At the Rubenstein Arts Center, the Ruby, fall of 2018
An original dimension of the exhibit was “Cornered,” a commission from contemporary artist Raquel Salvatella, originally from Spain now living in the U.S., who proposes a new sculpture and multimedia called Cornered that recreates the intricate artistic, architectural and geometric patterns found in Islamic art as part of an immersive multimedia experience evolving around emigration from the African Continent to the Spanish enclaves, the cities of Melilla and Ceuta which share borders with Morocco. Salvatella’s work was shown at this additional site of the inTransit exhibit route.
Students in the various seminars co-taught by Helen Solterer, Elvira Vilches, Roberto Dainotto, Pedro Lasch, Raquel Salvatella, Deborah Reisinger, Marianne Wardle, and Ellen Raimond worked on various aspects of these exhibits, in addition to pursuing their own work using museum collections.
At the Duke Libraries, fall of 2017
A special exhibit of the photographs of Patrick Kinsley, photojournalist of The Guardian specialized in contemporary migration and official photographer of MOAS (Mediterranean Offshore Aid Station) was shown to mark the publication of his book The New Odyssey and Duke’s library acquisition of Kinsley’s series on Lampedusa in the fall 2017 and again in the fall of 2018. In conjunction with the Nasher installation, other panels from the Catalan Atlas were shown at the Rubenstein Manuscript and Rare Book Collections, together with other rare books and contemporary works.
At the Kenan Institute
The Kenan institute worked with over 100 students on themes related to forced displacement and dispossession: on exodus from regions of conflict in the Middle East, involving many who travel to Europe through the Mediterranean; on the Irish and Northern UK migrations; and on refugees from natural disasters in the Caribbean. Through discussions of academic scholarship, in-depth journalism, oral history recording, and documentary arts this learning community recorded oral histories and produced a body of work that is relevant as well as both analytically and emotionally compelling. Works partially produced and curated by students under the auspices of Bass Connections, Story+, or the Hult Prize at Duke (in Collaboration with the Center for Innovation and Entrepreneurship) were shown at the Kenan in ways that enabled students to participate in other related projects.

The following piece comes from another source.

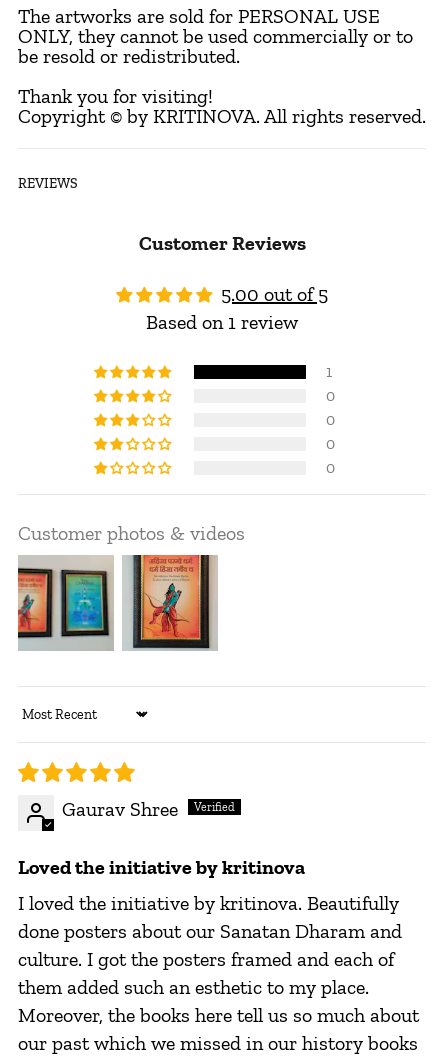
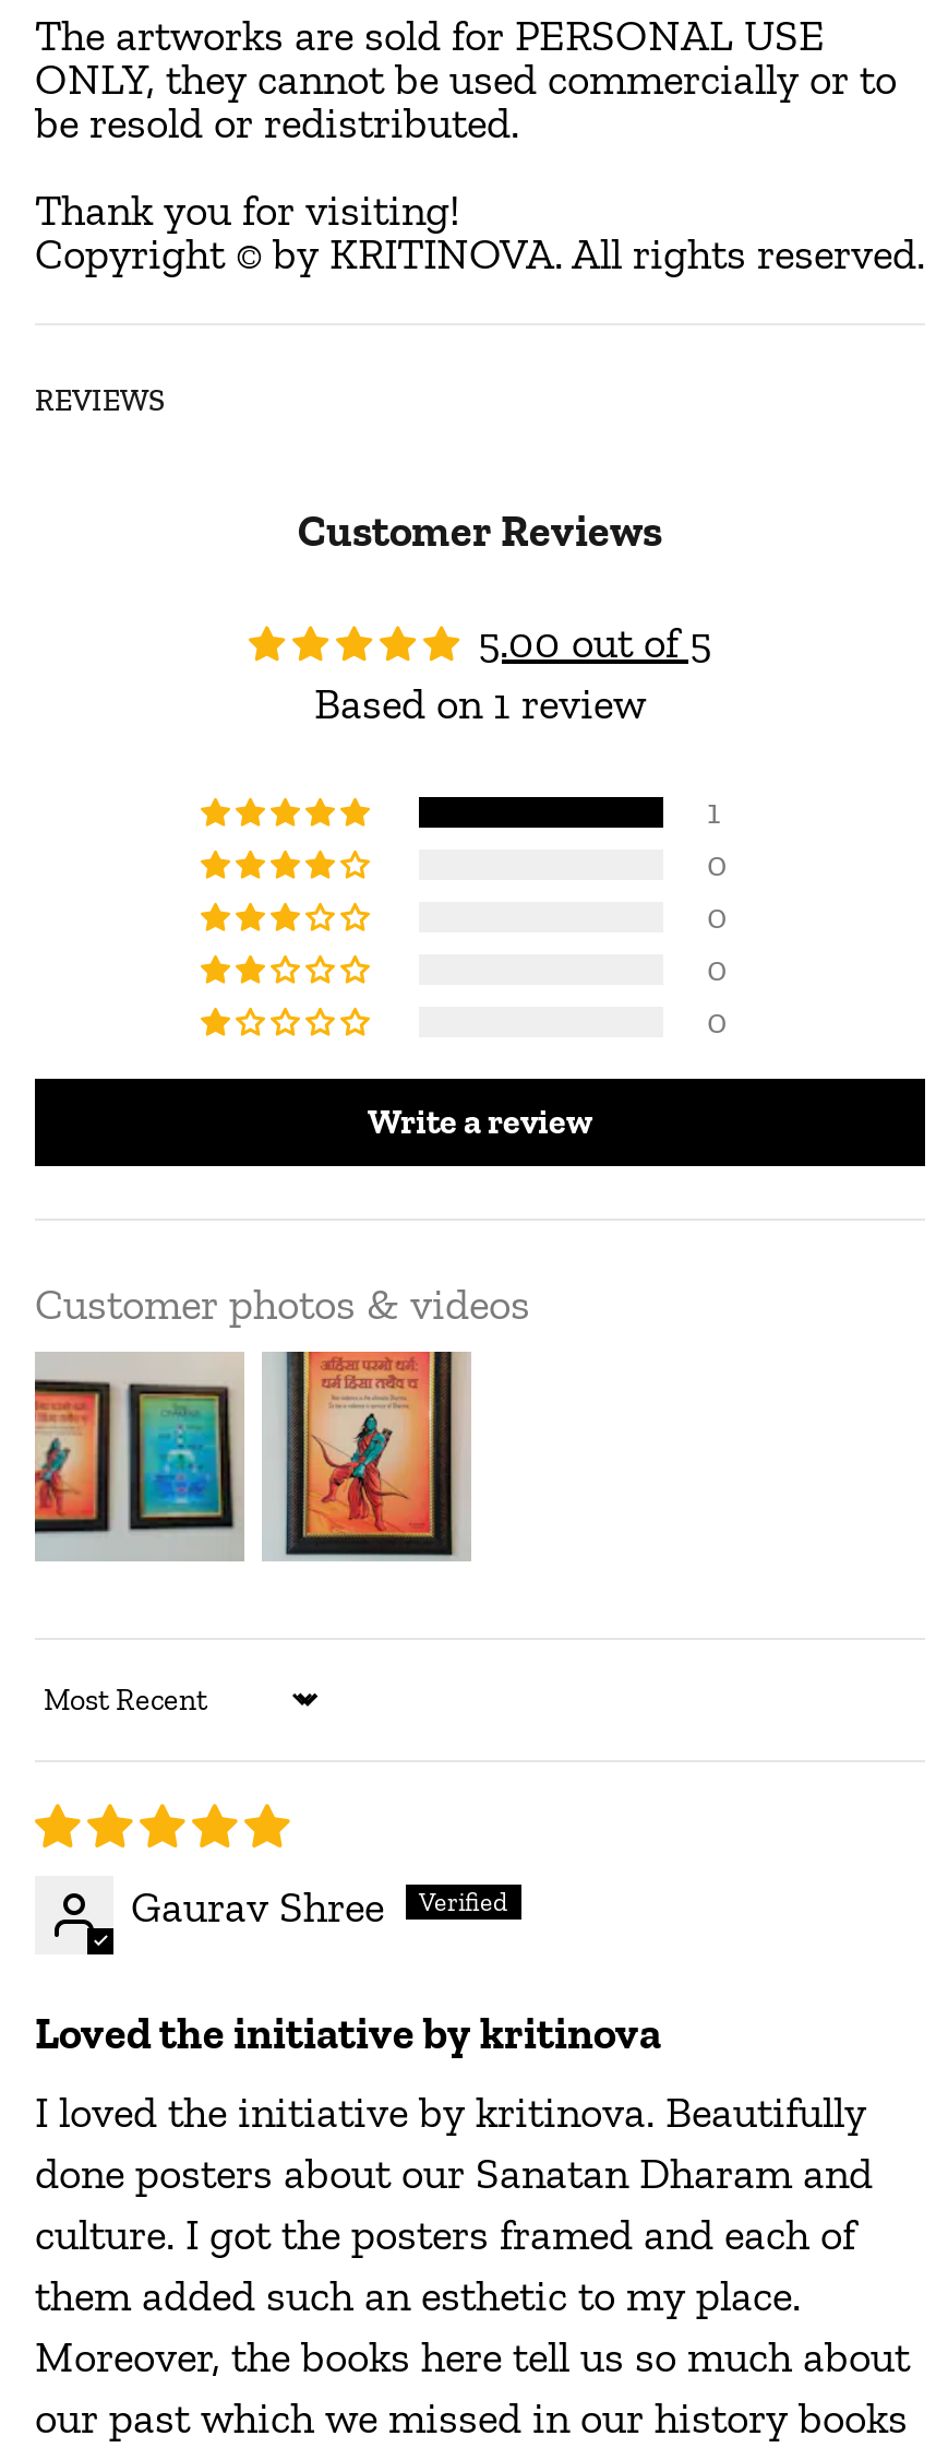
none -> [368,1100,592,1142] Write a review

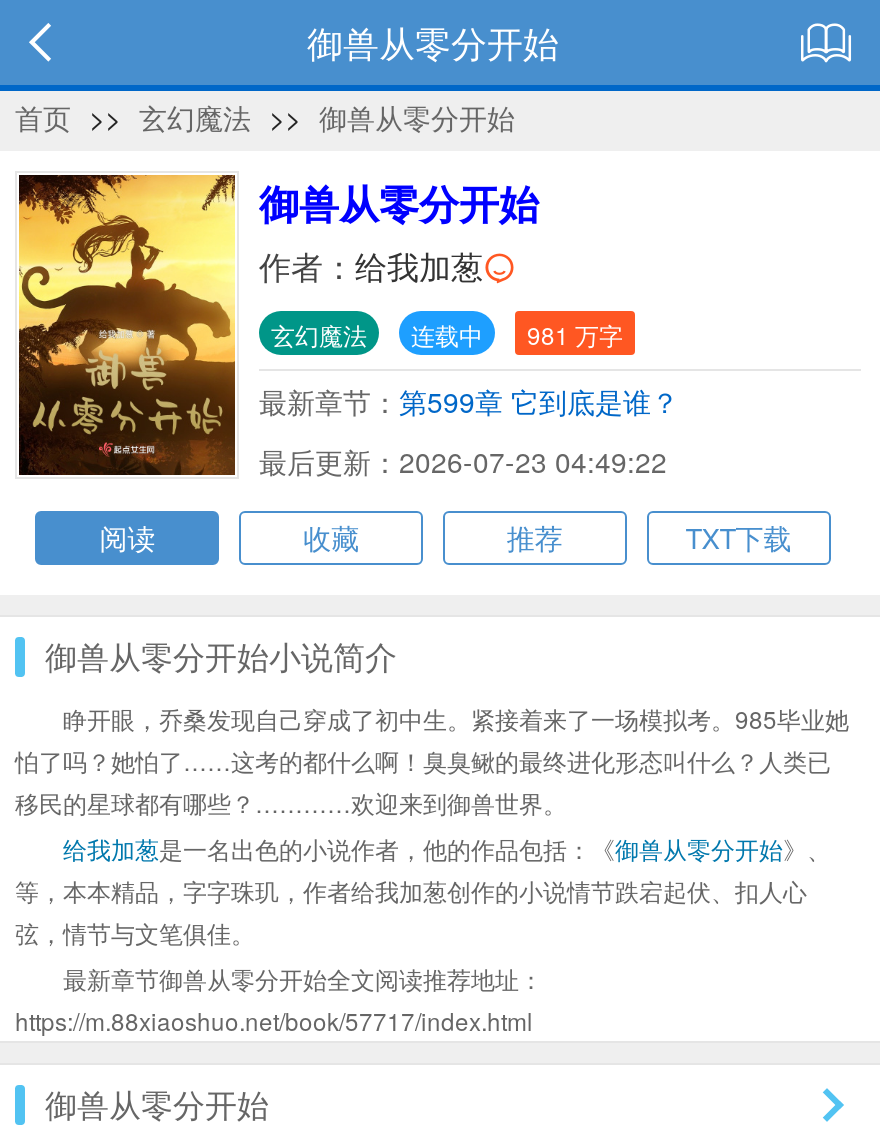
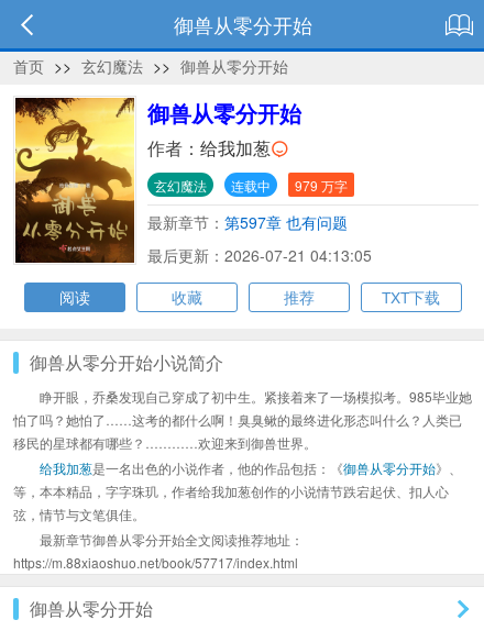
[271,318,623,352] 玄幻魔法 连载中 981 万字 -> [154,176,348,195] 玄幻魔法 连载中 979 万字
[259,381,679,421] 最新章节：第599章 它到底是谁？ -> [147,211,348,233] 最新章节：第597章 也有问题
[259,441,667,481] 最后更新：2026-07-23 04:49:22 -> [147,244,372,266] 最后更新：2026-07-21 04:13:05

At the John Hope Franklin Center
French Photographer Eric Leleu’s Art Installation “Visualizing the Invisible ‘Jungle’ of Calais” featured an original photography documentary of the experiences of migrants seeking to cross the English Channel, stranded in Calais. Leleu’s photographs show how this flow of people, ideas, and artifacts has marked the French city of Calais and its surroundings.